+++ RECORDS TO USE +++

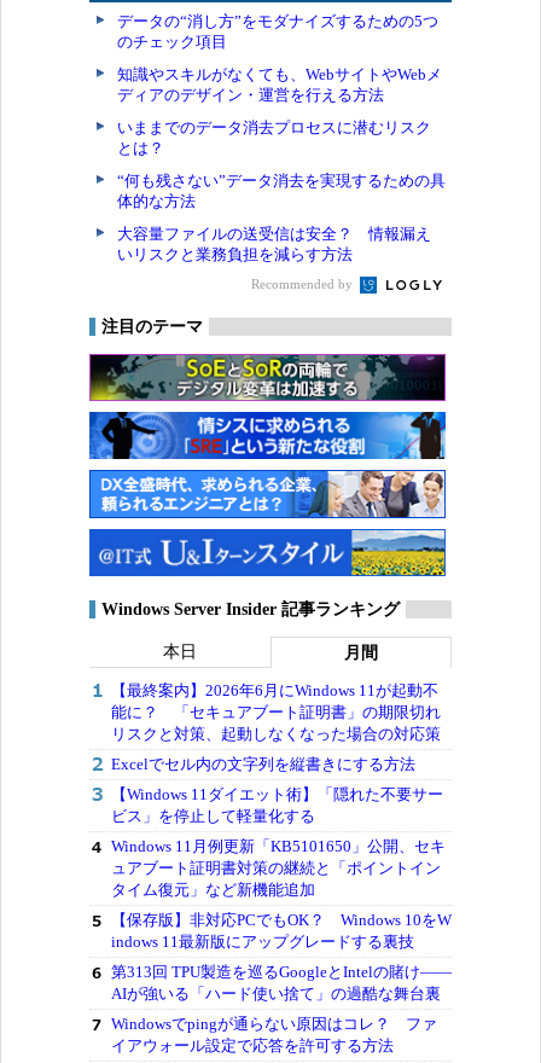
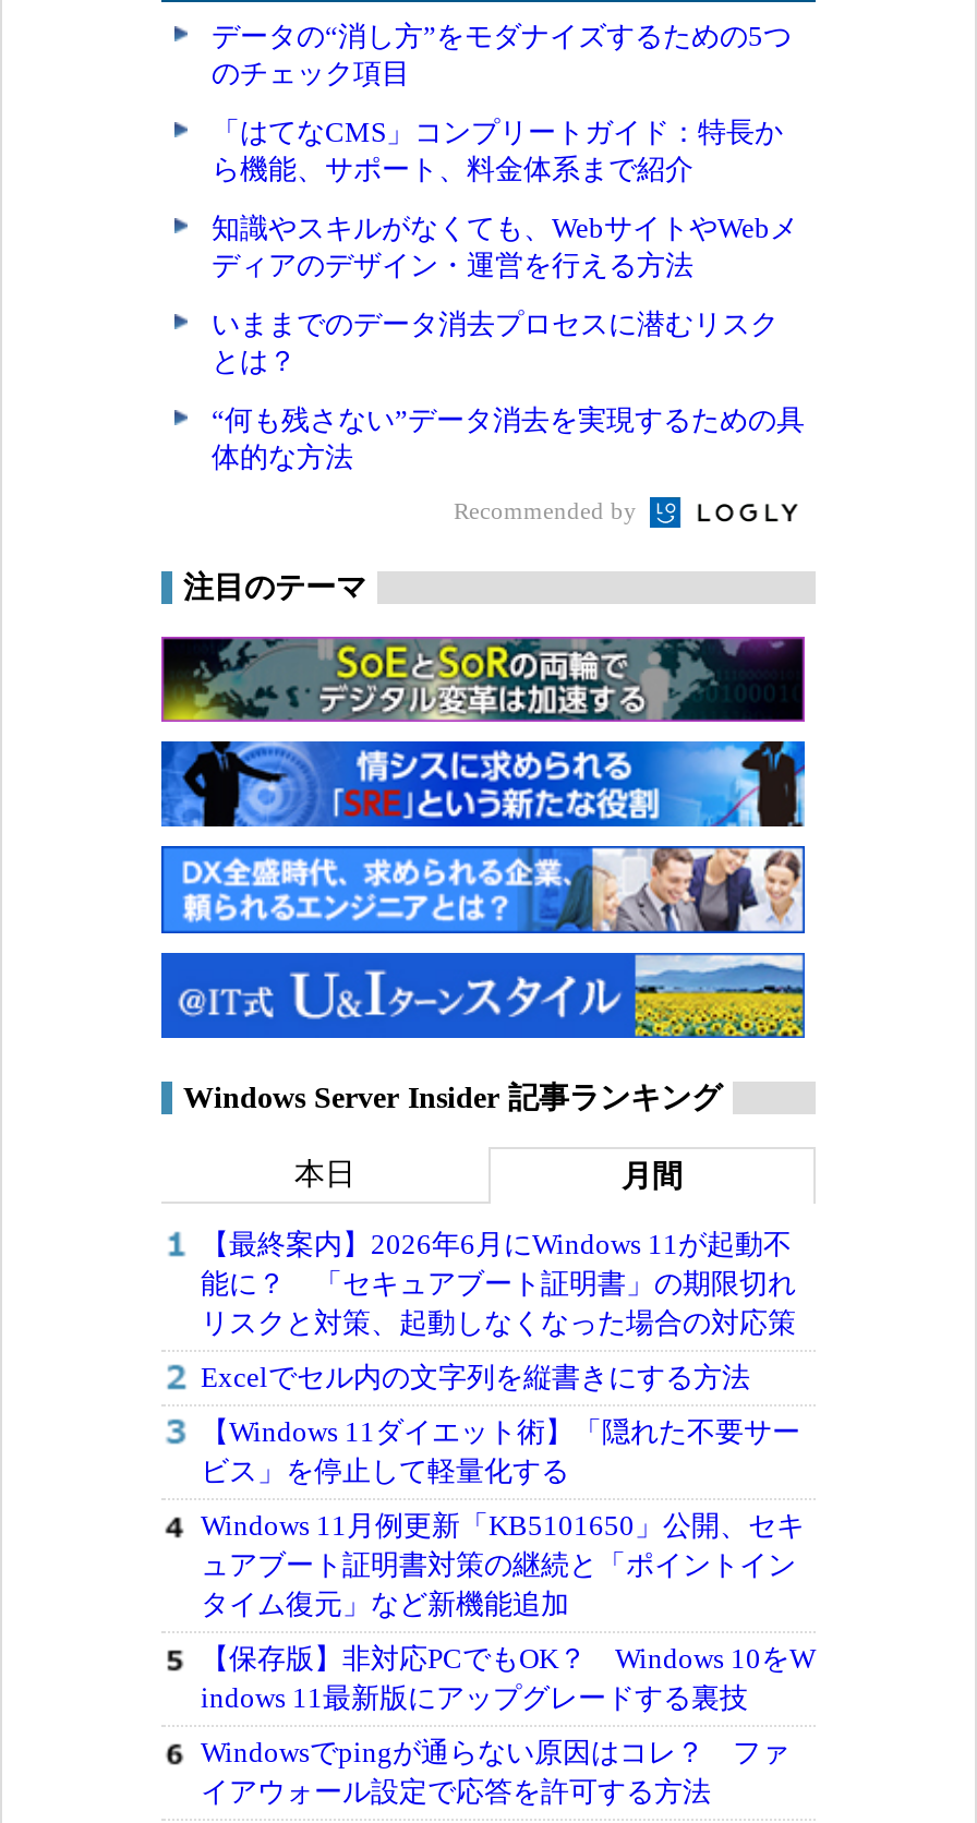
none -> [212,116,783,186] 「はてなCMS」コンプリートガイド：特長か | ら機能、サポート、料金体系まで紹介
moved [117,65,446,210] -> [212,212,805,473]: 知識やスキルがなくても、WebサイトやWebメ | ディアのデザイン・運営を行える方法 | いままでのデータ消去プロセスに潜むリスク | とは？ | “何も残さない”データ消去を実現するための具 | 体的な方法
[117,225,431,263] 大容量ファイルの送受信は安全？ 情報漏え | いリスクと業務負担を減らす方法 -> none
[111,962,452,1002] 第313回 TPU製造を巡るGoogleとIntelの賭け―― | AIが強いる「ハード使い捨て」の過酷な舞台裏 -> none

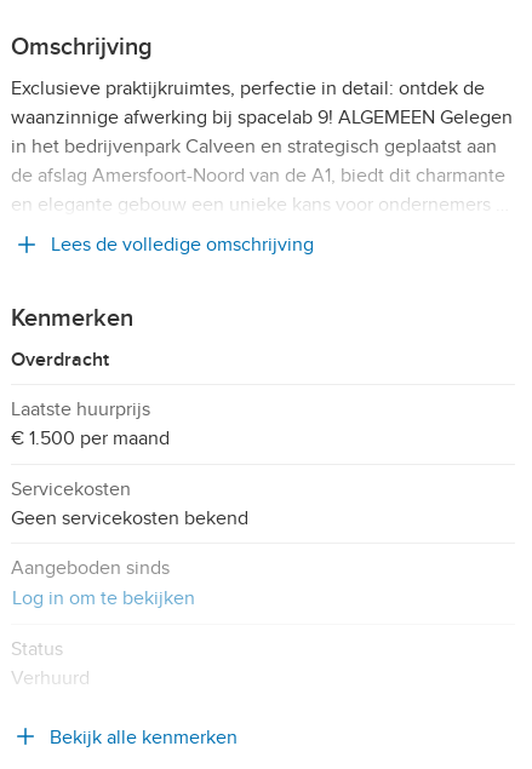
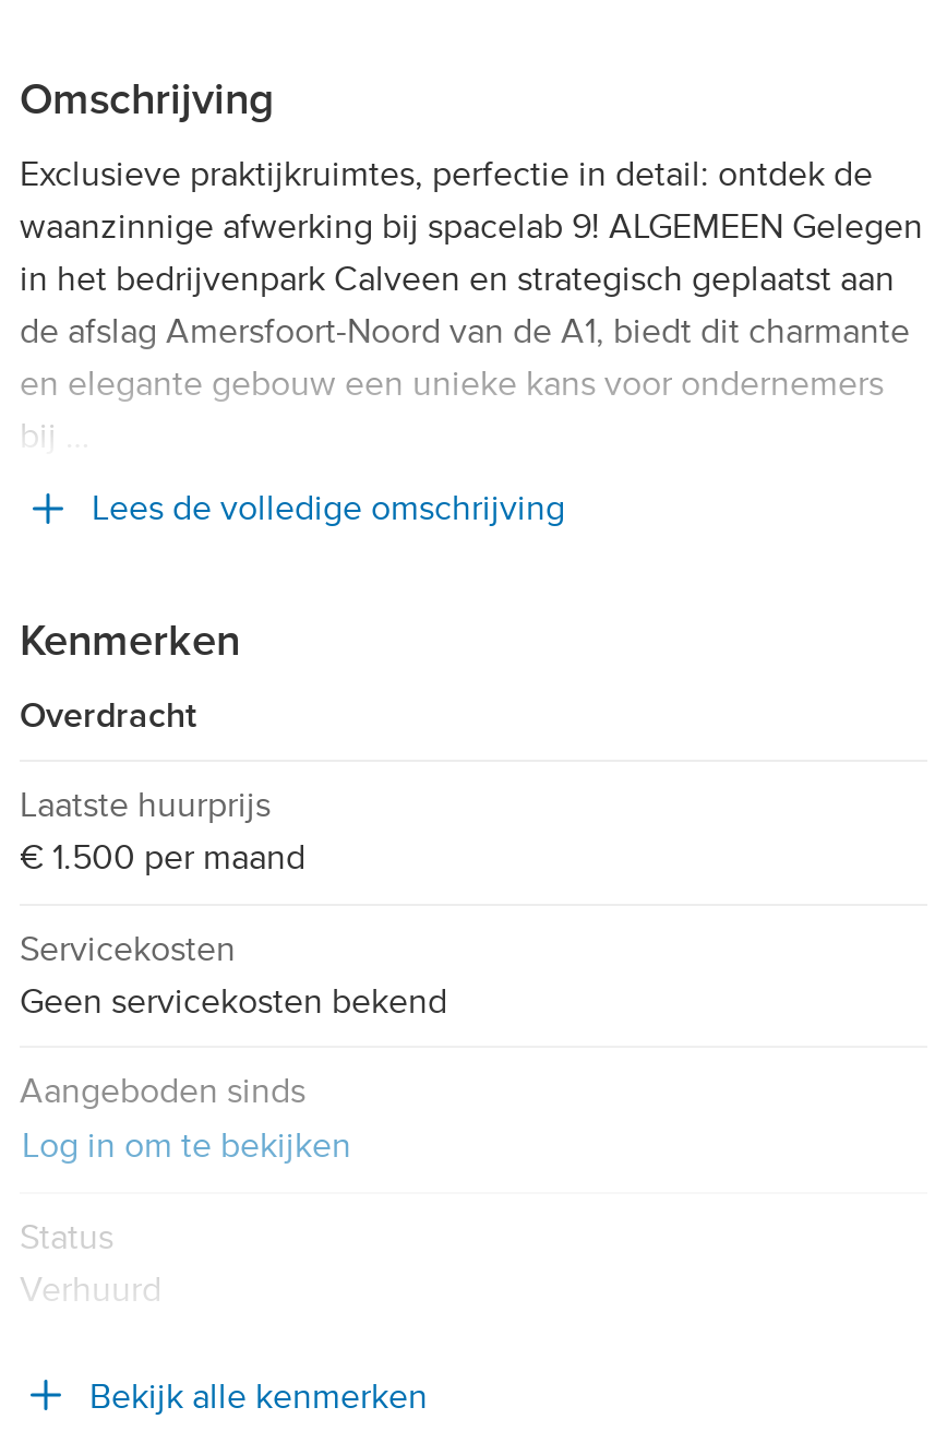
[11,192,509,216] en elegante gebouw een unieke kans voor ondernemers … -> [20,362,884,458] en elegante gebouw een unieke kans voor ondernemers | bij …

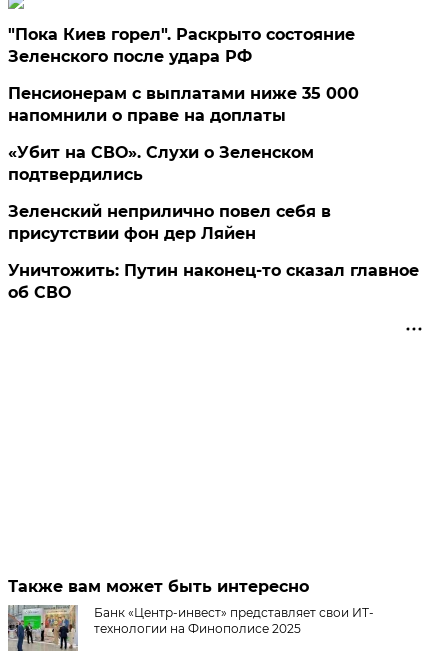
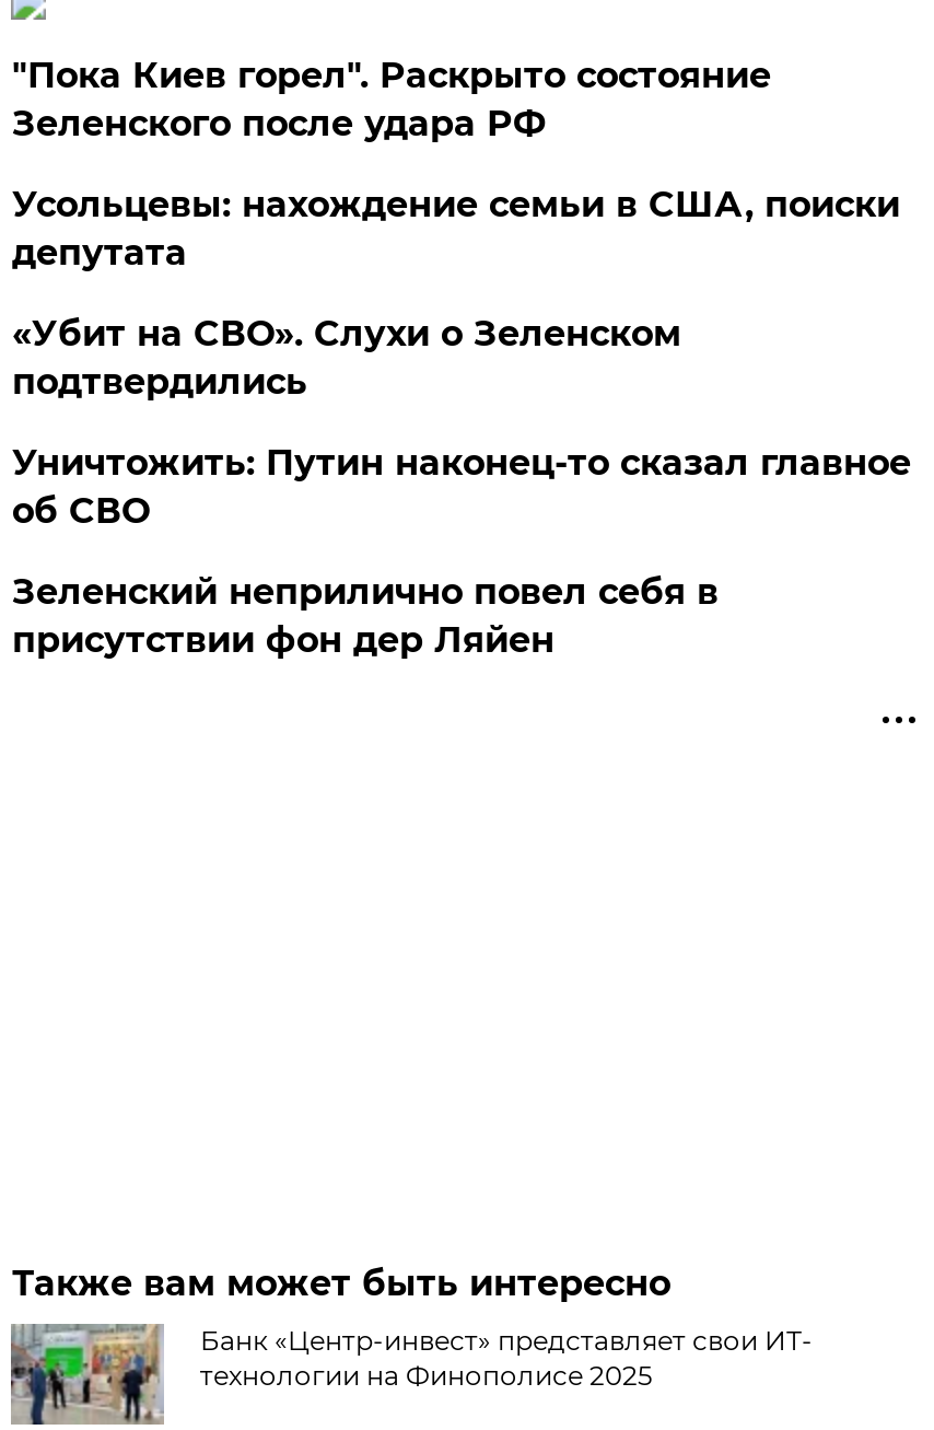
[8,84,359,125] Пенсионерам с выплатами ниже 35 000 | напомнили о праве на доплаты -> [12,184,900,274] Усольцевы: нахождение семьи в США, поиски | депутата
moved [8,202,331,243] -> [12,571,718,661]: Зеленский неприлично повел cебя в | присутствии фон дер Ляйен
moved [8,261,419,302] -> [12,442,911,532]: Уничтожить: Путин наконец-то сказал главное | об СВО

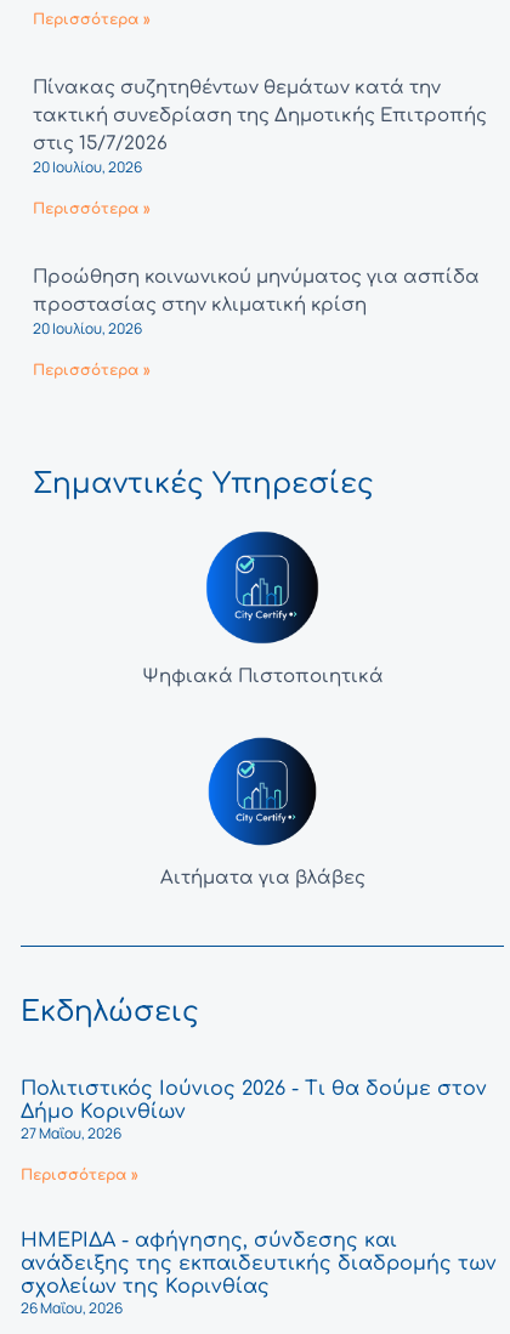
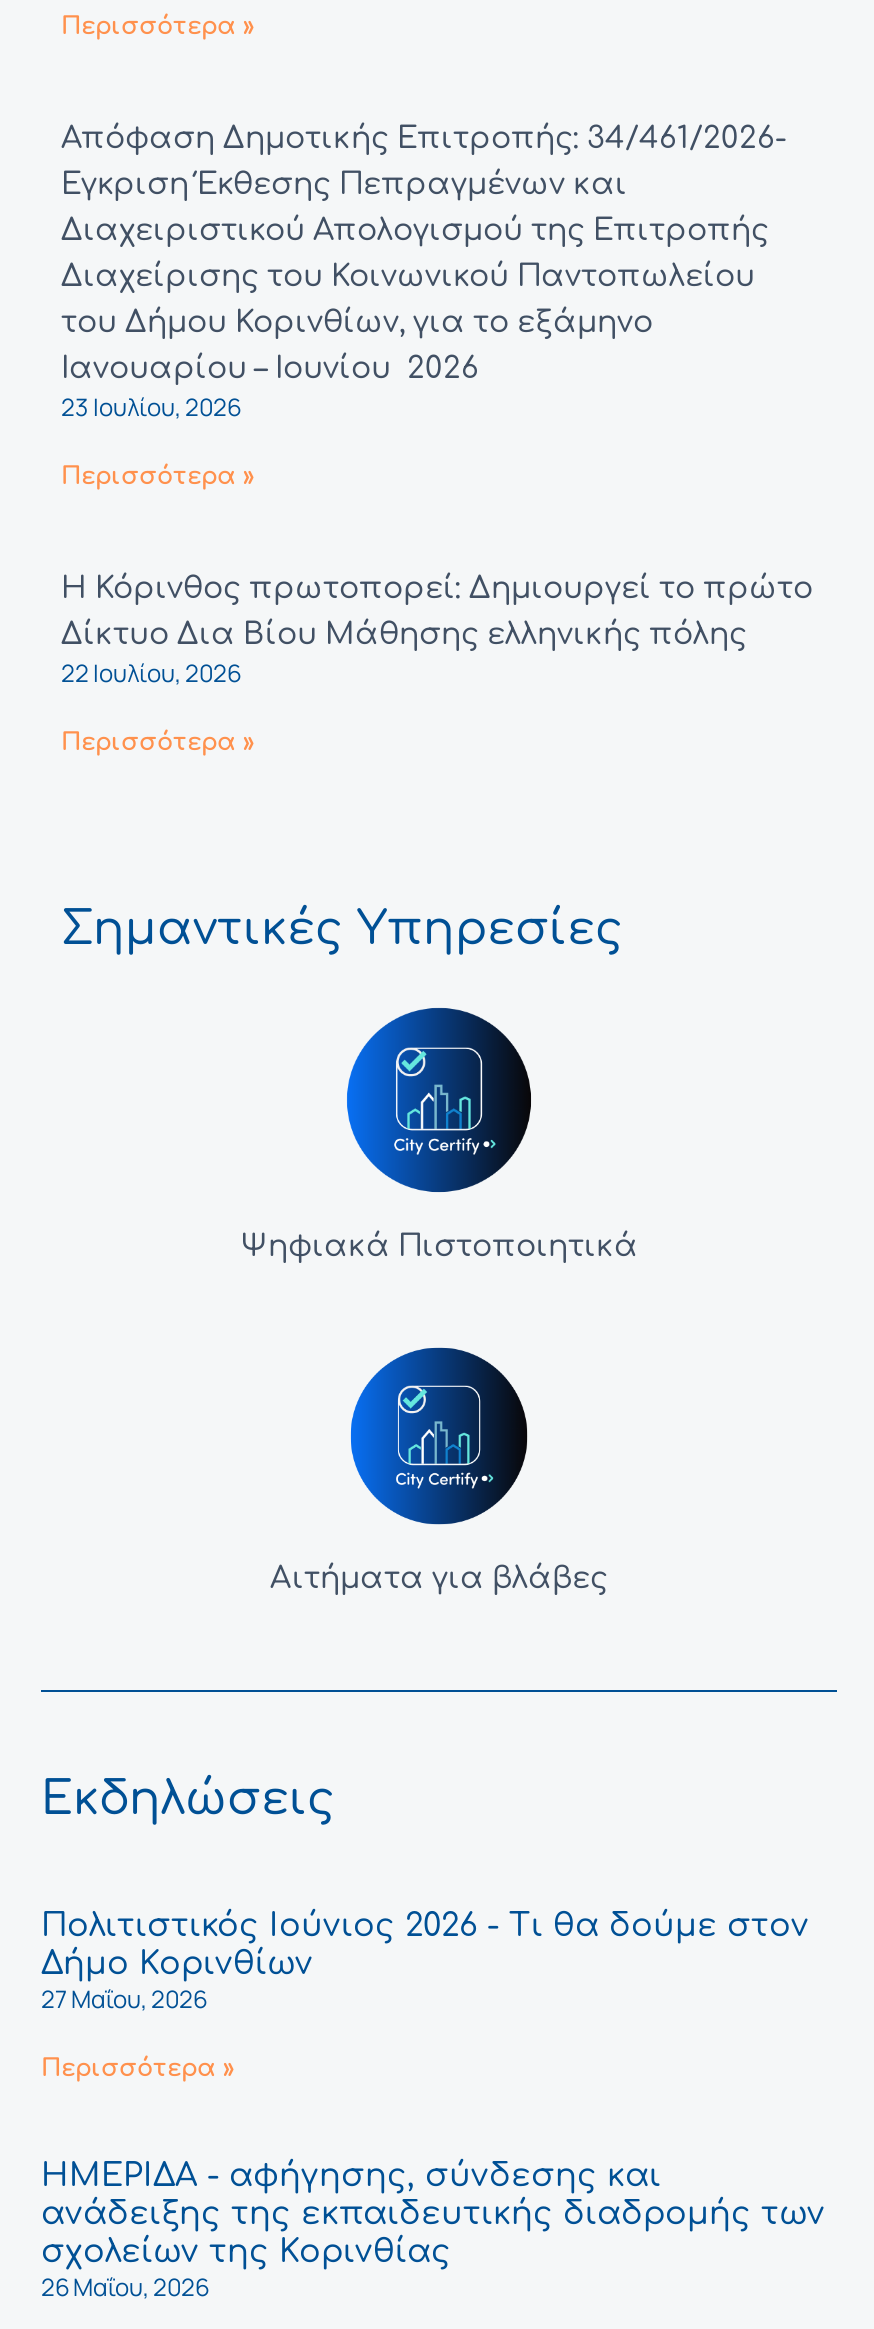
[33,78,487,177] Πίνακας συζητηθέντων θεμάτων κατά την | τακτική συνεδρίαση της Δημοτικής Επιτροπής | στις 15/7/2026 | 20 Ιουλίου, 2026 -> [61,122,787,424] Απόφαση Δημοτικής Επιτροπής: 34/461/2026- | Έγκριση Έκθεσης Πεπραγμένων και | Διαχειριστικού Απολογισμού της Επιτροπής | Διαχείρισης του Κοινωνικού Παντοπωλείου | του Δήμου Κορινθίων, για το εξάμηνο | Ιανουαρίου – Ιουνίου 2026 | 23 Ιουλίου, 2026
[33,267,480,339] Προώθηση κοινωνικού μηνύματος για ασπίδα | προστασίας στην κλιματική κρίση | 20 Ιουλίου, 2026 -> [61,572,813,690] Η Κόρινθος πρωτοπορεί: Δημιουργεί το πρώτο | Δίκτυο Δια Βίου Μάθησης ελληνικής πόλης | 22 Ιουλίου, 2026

+++

DIRECTIONS: With the pictures left out, return each entry exactly as written.

SOLVED PROBLEM:
none -> [212,116,783,186] 「はてなCMS」コンプリートガイド：特長か | ら機能、サポート、料金体系まで紹介
moved [117,65,446,210] -> [212,212,805,473]: 知識やスキルがなくても、WebサイトやWebメ | ディアのデザイン・運営を行える方法 | いままでのデータ消去プロセスに潜むリスク | とは？ | “何も残さない”データ消去を実現するための具 | 体的な方法
[117,225,431,263] 大容量ファイルの送受信は安全？ 情報漏え | いリスクと業務負担を減らす方法 -> none
[111,962,452,1002] 第313回 TPU製造を巡るGoogleとIntelの賭け―― | AIが強いる「ハード使い捨て」の過酷な舞台裏 -> none

[11,192,509,216] en elegante gebouw een unieke kans voor ondernemers … -> [20,362,884,458] en elegante gebouw een unieke kans voor ondernemers | bij …

[8,84,359,125] Пенсионерам с выплатами ниже 35 000 | напомнили о праве на доплаты -> [12,184,900,274] Усольцевы: нахождение семьи в США, поиски | депутата
moved [8,202,331,243] -> [12,571,718,661]: Зеленский неприлично повел cебя в | присутствии фон дер Ляйен
moved [8,261,419,302] -> [12,442,911,532]: Уничтожить: Путин наконец-то сказал главное | об СВО

[33,78,487,177] Πίνακας συζητηθέντων θεμάτων κατά την | τακτική συνεδρίαση της Δημοτικής Επιτροπής | στις 15/7/2026 | 20 Ιουλίου, 2026 -> [61,122,787,424] Απόφαση Δημοτικής Επιτροπής: 34/461/2026- | Έγκριση Έκθεσης Πεπραγμένων και | Διαχειριστικού Απολογισμού της Επιτροπής | Διαχείρισης του Κοινωνικού Παντοπωλείου | του Δήμου Κορινθίων, για το εξάμηνο | Ιανουαρίου – Ιουνίου 2026 | 23 Ιουλίου, 2026
[33,267,480,339] Προώθηση κοινωνικού μηνύματος για ασπίδα | προστασίας στην κλιματική κρίση | 20 Ιουλίου, 2026 -> [61,572,813,690] Η Κόρινθος πρωτοπορεί: Δημιουργεί το πρώτο | Δίκτυο Δια Βίου Μάθησης ελληνικής πόλης | 22 Ιουλίου, 2026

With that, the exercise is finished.